Spatial SQL with PostGIS and Postgres: What makes spatial queries special?

This post has been republished via RSS; it originally appeared at: New blog articles in Microsoft Tech Community.

Many of you already know that PostGIS is an extension to PostgreSQL which adds support for geographic objects, allowing some really powerful location queries to be run in PostgreSQL.

After you’ve installed PostGIS and enabled PostGIS by running the CREATE EXTENSION command in Postgres, you can load data into your Postgres database and begin experimenting with spatial SQL.

What do spatial queries have to offer in PostGIS? In this blog post, I’ve tried to pull together some tips and tricks for just that. These are tips that are either essential for spatial analytics (e.g. spatial joins) or are useful to understand (e.g. geometry validity) in this context.

There are many forms of spatial joins

With non-spatial data, performing a JOIN between tables usually requires a common key. For example, by collecting statistical information from municipalities, you can join them in PostgreSQL with a simple right join by using the municipality ID, without any spatial operations.

Spatial joins are likely the most common form of spatial analytics in Postgres (using PostGIS, of course). Location can be the only commonality between two pieces of data.

If you think about that for a while, it’s actually quite mind blowing.

If you have two sets of data, for example mobile phone locations and cafe locations, you can draw completely new information from the intersection of the two.

For example, assuming that the points on the map below represented GPS traces from mobile phones, you could determine which was the closest cafe (filtered from all the other buildings) at any given point in time.

map-gps-traces-mobile-phones-tjukanov-azure-postgres-blog-blue-purple.png

Figure 1: Map of GPS traces from mobile phones joined with map of city buildings, created with arbitrary data using QGIS

With spatial joins in PostGIS, the most typical functions are ST_Intersects, St_DWithin, and ST_Contains.

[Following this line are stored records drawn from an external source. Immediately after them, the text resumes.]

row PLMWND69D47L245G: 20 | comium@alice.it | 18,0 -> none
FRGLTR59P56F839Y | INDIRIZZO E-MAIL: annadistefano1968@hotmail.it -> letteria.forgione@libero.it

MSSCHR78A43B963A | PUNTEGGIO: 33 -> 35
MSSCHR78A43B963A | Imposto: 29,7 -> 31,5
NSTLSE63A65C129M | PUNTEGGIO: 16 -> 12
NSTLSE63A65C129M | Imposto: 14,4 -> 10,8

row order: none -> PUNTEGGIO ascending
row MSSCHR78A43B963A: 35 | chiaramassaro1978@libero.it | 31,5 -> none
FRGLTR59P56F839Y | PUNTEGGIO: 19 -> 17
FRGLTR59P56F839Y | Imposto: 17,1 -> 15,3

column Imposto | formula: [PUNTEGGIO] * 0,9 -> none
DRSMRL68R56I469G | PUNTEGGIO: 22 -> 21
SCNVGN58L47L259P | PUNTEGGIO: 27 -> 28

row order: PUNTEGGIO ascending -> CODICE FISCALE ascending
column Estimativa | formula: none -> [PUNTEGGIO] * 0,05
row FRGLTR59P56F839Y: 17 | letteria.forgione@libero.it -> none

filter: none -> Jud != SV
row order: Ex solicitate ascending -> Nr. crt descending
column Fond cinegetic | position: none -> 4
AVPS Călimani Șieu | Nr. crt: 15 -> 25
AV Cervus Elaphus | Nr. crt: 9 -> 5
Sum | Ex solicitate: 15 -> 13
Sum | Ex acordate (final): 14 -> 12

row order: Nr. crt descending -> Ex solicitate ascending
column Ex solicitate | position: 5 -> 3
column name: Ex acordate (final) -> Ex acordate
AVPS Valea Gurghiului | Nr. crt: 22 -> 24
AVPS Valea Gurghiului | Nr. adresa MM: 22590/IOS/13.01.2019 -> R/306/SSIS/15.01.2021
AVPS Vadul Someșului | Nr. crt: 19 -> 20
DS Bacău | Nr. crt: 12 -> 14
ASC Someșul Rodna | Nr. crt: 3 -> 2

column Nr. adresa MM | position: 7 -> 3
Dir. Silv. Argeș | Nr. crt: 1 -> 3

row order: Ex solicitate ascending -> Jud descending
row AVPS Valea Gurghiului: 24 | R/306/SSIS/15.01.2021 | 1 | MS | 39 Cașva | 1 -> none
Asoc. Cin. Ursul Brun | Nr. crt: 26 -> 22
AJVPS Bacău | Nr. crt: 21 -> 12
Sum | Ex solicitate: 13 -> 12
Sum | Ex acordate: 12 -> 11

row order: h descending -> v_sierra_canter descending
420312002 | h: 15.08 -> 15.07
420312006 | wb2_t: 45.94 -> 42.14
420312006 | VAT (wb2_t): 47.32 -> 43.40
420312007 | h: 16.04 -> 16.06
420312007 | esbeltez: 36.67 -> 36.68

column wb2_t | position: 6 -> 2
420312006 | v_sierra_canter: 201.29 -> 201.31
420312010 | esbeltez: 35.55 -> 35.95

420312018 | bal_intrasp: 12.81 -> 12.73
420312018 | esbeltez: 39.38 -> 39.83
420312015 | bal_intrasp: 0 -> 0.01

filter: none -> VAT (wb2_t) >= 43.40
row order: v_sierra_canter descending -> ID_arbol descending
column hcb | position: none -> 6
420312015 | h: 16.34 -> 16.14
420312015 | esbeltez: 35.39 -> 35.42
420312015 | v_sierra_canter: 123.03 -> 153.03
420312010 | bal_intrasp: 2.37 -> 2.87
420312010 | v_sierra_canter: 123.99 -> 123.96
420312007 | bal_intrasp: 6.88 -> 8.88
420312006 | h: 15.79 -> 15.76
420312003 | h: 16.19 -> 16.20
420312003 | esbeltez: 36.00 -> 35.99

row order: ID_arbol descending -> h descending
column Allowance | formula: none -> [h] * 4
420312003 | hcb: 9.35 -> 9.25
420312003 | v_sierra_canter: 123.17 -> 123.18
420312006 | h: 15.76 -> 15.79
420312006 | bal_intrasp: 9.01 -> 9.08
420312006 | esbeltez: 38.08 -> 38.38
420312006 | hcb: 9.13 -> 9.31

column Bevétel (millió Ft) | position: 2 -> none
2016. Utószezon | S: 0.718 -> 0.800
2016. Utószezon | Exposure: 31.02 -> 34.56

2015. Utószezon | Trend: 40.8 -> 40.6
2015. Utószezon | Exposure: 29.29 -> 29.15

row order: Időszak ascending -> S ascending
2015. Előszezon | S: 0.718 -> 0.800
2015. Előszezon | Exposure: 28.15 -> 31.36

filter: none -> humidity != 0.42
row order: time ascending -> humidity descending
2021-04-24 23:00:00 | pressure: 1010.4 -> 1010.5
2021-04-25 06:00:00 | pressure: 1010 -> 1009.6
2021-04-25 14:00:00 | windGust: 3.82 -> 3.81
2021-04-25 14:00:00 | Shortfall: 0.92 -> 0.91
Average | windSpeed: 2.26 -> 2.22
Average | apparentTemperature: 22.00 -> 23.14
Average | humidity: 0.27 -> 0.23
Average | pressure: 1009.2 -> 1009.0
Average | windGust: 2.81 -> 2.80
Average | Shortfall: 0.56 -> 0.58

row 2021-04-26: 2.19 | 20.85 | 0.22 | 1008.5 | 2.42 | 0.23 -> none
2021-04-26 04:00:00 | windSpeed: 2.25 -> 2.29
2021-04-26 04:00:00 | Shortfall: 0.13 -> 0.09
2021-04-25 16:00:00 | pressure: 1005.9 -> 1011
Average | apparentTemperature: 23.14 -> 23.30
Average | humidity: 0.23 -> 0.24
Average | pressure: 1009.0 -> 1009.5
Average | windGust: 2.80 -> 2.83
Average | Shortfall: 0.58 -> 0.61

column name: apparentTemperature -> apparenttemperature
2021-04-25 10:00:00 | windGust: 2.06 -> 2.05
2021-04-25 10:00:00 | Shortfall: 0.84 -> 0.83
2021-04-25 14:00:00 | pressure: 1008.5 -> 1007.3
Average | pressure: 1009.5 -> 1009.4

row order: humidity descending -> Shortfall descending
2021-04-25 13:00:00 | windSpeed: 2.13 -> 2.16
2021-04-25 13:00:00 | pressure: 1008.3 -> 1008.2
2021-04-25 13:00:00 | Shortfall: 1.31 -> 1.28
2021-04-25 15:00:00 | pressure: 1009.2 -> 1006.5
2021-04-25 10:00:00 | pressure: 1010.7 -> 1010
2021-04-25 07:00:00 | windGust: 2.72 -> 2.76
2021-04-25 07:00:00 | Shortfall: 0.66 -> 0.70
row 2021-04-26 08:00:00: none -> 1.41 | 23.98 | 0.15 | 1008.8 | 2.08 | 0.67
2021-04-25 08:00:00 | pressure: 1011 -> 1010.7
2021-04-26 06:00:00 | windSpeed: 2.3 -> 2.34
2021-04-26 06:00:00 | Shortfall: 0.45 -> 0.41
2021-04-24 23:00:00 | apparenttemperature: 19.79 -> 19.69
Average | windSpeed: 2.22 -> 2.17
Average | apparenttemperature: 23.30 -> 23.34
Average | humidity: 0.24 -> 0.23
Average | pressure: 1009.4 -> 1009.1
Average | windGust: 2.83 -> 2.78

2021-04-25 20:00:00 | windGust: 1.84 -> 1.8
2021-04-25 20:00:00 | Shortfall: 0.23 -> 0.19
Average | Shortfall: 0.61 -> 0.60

For ST_Intersects, you give two geometries as input. If any portion of geometry A intersects with geometry B, the function returns true. This function is the most common way of performing spatial joins. For an example of a simple use of ST_Intersects, see my blog post Finding the most “innovative” square kilometer in Europe with spatial SQL.
For ST_DWithin, you give two geometries and a distance as an input. If geometry B is within a given distance from geometry A, the function returns true.
ST_Contains works as you could guess from the name. You give two geometries as input, and if geometry A contains (completely) geometry B, the function returns true.

There are also many more variations on these: ST_Boundary, ST_ContainsProperly, ST_Covers, ST_CoveredBy, ST_Equals, etc. You can check for spatial joins in three dimensions (ST_3DIntersects, etc.) or for any other type of specific case you might have.

To better understand what happens behind spatial intersections, it is good to learn a bit about what PostGIS and Postgres people call the “Dimensionally Extended 9 Intersection Model” aka the DE9-IM matrix.

The most efficient way to take full advantage of the DE9-IM model in PostGIS is by using a function called ST_Relate. This is especially useful for testing compound checks of intersection, crosses, etc., in a single step.

Knowing your neighbour, a powerful spatial analytics question in PostGIS

Besides asking “where”, a typical question with spatial analytics is “what is the closest” or “how far” something is. In the term “K nearest neighbours” (KNN), “K” represents the number of neighbours you are seeking. The “nearest neighbour” search is different from a distant search in that there is no limit in terms of distance involved—the question is all about “who is closest?”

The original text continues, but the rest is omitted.